Contracts between Wineries and Growers

Contracts       Satisfying Both Growers & Wineries       More Info

Chris Lake, Director, Southern Oregon Wine Institute, Umpqua Community College

Wineries need grapes for the production of wine and vineyard owners need a buyer for their crop. This is the basis for a relationship between wineries and grape growers. The resolution of these two needs appears to be simply a matter of arranging a meeting between each grape grower and a corresponding winery representative where a transaction is arranged to provide for mutually beneficial outcomes. These outcomes happen when a sale and delivery of grapes to a winery occurs.

Contracts

To begin with, any transaction involving the sale and delivery of grapes to a winery is essentially a contract. Although this contract can be conveyed by any means, from a simple phone conversation to a multiple page legal document, the basic nature of the agreement is the same; the grower will receive compensation for the delivery of a satisfactory product to the winery. A contract is: 1) a: a binding agreement between two or more persons or parties; especially: one legally enforceable or b: a business arrangement for the supply of goods or services at a fixed price; 2) a document describing the terms of an agreement.

The nuts and bolts of the contract should be as explicit as necessary to ensure that both parties have a fundamental understanding of the principle elements of grape purchase contract. Some examples of the principle elements include:

  1. Identity of the grapes subject to the contract. This includes cultivar and location on the grower’s farm.
  2. Term of the contract – one season or multiple years.
  3. Price and payment – 100 percent in 30 days or sometimes as long as six months.
  4. Delivery and acceptance – when, where, and who makes the decisions.
  5. Grape quality, to include mutually agreeable standards like Brix (sugar), acid, pH, MOG or material other than grape fruit (leaves, stems, insects), defects (disease, bird peck), color, flavor, or any other parameters agreed upon.
  6. Remedies and dispute resolution. This may include choice of law and venue, force majeure (events beyond the control of either party), security interests for grower (grower’s lien), litigation, arbitration or other means of settling the dispute. Attractive incentives to reward superior quality (i.e. bonus for grapes within narrow range of Brix and pH specifications) and penalties for substandard fruit can be included to mediate minor problems (Goodhue et al., 2002). There are some examples of grape contracts available from knowledgeable sources (for example Dr. Bruce Zoecklein at Virginia Tech has a very thorough sample contract at http://www.apps.fst.vt.edu/extension/enology/extonline/harvest.html).

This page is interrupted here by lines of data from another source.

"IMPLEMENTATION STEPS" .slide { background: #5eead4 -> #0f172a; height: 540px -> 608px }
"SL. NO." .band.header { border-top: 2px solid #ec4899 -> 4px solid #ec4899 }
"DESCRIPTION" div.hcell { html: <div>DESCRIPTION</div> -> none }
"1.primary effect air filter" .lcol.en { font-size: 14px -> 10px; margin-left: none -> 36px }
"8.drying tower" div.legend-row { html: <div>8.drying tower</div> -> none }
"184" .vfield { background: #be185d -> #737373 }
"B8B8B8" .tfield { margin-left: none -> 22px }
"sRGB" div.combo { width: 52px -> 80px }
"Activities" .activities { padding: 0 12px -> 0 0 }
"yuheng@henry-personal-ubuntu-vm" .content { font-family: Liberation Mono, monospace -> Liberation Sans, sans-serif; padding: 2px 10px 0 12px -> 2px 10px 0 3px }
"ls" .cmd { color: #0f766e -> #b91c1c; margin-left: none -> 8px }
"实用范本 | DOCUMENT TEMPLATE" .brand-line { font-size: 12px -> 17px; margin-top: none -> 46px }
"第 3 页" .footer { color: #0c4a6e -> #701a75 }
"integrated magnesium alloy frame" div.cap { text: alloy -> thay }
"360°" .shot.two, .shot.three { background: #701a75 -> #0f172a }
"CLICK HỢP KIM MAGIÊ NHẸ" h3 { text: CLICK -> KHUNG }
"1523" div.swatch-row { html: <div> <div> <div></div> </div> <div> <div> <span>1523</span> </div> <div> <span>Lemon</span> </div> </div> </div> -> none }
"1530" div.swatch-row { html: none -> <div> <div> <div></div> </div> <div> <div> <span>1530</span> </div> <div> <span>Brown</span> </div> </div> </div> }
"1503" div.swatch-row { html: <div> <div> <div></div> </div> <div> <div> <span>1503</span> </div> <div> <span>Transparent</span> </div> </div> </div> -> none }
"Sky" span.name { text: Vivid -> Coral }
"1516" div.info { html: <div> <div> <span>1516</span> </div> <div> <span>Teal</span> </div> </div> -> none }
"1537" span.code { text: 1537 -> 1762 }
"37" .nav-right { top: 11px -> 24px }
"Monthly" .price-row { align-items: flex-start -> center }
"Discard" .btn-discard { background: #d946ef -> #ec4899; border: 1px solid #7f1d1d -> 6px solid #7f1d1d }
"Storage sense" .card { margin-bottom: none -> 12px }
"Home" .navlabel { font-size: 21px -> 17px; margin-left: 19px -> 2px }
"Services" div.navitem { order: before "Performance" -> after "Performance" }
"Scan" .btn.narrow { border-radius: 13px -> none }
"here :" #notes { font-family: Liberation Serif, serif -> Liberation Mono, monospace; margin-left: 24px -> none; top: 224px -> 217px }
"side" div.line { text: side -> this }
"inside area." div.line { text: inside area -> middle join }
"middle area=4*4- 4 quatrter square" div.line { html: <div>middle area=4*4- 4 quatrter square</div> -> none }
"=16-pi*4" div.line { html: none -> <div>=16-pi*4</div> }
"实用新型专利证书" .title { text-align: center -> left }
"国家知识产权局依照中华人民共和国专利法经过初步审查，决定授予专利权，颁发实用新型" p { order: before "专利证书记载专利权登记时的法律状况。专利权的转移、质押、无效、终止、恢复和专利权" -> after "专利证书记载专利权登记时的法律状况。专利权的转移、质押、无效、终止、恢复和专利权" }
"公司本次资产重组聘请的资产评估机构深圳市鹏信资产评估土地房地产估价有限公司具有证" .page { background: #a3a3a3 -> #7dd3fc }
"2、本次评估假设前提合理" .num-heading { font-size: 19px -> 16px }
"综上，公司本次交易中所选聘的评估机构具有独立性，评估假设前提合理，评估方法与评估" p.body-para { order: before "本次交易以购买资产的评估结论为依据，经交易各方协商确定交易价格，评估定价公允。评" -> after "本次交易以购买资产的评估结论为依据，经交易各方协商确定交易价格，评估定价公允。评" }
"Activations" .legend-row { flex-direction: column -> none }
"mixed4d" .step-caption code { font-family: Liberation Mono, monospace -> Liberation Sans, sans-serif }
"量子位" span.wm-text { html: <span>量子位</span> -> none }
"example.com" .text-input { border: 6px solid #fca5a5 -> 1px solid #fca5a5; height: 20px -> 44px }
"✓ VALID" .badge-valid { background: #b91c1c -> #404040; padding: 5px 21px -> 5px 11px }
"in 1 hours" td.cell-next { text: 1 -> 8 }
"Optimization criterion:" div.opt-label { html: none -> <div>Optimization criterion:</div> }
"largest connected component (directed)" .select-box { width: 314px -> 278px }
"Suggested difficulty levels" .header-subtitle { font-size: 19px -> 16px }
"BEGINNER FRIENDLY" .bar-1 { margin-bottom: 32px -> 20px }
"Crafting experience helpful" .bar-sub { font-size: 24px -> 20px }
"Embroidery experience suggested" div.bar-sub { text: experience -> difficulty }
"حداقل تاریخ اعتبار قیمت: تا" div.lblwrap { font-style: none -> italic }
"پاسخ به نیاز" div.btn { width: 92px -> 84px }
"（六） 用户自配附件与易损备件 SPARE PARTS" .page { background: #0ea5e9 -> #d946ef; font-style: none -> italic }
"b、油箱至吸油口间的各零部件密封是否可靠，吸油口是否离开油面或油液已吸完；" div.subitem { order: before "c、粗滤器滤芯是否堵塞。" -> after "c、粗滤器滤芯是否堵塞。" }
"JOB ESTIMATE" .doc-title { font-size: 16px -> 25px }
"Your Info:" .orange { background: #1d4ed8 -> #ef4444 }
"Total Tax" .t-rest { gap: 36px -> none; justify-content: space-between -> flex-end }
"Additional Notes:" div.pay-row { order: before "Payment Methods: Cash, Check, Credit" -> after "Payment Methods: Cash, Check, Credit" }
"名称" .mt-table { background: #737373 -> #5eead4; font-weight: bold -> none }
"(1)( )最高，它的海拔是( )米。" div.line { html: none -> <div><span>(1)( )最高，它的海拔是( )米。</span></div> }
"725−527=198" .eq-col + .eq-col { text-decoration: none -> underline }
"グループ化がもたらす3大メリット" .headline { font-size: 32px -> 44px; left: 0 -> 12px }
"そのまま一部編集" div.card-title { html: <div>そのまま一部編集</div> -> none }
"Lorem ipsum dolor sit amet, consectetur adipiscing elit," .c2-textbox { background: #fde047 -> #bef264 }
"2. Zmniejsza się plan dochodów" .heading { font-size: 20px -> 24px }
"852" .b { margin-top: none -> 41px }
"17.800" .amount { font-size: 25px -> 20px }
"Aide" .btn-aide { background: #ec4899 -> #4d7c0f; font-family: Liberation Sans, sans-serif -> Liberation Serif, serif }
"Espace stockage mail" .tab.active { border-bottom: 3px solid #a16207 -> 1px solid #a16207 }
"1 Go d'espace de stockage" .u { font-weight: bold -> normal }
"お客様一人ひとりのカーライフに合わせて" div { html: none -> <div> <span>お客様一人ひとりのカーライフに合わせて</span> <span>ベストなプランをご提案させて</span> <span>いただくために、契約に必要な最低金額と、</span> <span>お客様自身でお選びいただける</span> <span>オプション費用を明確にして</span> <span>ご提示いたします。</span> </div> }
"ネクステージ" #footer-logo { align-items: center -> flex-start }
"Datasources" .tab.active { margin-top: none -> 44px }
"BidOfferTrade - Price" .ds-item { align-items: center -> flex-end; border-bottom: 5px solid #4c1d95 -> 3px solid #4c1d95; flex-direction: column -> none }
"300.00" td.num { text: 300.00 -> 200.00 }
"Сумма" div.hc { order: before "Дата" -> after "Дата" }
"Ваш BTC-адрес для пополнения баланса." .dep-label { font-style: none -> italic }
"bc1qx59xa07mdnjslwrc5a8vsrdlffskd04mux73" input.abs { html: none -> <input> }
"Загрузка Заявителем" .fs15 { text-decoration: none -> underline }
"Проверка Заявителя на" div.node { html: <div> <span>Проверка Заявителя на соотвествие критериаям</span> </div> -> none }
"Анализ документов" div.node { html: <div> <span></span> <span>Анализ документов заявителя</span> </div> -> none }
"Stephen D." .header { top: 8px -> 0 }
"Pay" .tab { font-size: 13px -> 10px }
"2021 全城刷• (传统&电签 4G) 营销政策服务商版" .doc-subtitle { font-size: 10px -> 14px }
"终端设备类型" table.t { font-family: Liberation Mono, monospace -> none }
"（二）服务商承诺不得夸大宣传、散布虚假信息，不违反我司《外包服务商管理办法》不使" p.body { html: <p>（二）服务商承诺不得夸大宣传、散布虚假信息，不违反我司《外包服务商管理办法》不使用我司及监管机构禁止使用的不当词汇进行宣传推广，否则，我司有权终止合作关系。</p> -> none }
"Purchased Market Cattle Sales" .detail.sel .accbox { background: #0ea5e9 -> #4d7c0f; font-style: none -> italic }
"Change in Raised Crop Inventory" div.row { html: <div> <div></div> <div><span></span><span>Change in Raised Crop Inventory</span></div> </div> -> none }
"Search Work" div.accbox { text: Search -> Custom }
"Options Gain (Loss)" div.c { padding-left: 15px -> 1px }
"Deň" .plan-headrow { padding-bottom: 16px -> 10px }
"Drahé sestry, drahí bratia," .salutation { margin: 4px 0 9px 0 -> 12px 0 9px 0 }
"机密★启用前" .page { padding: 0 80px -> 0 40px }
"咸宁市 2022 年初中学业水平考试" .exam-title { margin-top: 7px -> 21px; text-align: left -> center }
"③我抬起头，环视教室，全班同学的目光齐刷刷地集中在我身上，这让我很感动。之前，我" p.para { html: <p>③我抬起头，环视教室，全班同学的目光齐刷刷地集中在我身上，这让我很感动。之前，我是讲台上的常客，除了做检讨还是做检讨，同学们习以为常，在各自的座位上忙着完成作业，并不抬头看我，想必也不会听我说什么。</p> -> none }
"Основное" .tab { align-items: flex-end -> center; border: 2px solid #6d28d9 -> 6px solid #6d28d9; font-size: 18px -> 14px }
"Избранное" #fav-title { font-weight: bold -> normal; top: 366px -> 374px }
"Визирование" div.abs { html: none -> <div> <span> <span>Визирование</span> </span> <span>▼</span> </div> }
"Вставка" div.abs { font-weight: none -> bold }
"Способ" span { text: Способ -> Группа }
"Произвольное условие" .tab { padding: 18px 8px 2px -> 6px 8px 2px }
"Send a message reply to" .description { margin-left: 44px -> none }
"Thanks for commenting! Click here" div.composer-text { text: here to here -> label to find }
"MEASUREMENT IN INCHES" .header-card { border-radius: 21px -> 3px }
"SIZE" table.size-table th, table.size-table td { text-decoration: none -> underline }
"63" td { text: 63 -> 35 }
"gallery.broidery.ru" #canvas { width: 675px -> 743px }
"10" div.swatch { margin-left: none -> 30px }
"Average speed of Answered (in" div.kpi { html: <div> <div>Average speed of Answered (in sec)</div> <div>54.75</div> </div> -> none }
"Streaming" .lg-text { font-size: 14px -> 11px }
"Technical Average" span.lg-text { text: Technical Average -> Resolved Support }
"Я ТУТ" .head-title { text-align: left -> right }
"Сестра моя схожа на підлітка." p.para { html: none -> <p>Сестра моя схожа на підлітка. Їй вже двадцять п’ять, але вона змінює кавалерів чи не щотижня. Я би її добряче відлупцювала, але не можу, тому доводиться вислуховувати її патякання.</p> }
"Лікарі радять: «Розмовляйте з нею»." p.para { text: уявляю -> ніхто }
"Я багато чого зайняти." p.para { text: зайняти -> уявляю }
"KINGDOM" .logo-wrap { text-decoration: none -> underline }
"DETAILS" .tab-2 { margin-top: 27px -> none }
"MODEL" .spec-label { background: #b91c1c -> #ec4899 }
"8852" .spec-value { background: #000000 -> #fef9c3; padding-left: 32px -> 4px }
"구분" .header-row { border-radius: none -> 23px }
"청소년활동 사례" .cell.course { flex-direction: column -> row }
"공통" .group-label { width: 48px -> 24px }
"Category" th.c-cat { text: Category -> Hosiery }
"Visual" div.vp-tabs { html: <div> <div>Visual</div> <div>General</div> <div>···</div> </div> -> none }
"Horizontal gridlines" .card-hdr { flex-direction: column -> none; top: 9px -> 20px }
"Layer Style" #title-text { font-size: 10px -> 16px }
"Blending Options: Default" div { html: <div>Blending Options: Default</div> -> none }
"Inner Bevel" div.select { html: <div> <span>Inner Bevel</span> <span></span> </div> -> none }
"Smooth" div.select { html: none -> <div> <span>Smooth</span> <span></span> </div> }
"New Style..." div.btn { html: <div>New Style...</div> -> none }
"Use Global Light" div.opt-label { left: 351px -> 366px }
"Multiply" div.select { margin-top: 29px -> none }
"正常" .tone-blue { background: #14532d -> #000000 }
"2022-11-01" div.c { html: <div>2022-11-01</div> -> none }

This list of principle elements may be much more detailed than needed for many grower/winery relationships. Many successful grape purchases are produced by a handshake and a willingness to trust one another. Often, the contract between a grower and winery can be contained within a few pages. All of this discussion can be boiled down to two qualities that are present in all successful contracts: trust and respect. If wineries were to trust the grower to produce and deliver grapes of sufficient quality and growers were to trust wineries to compensate them fairly for the effort, a handshake would be all that is required.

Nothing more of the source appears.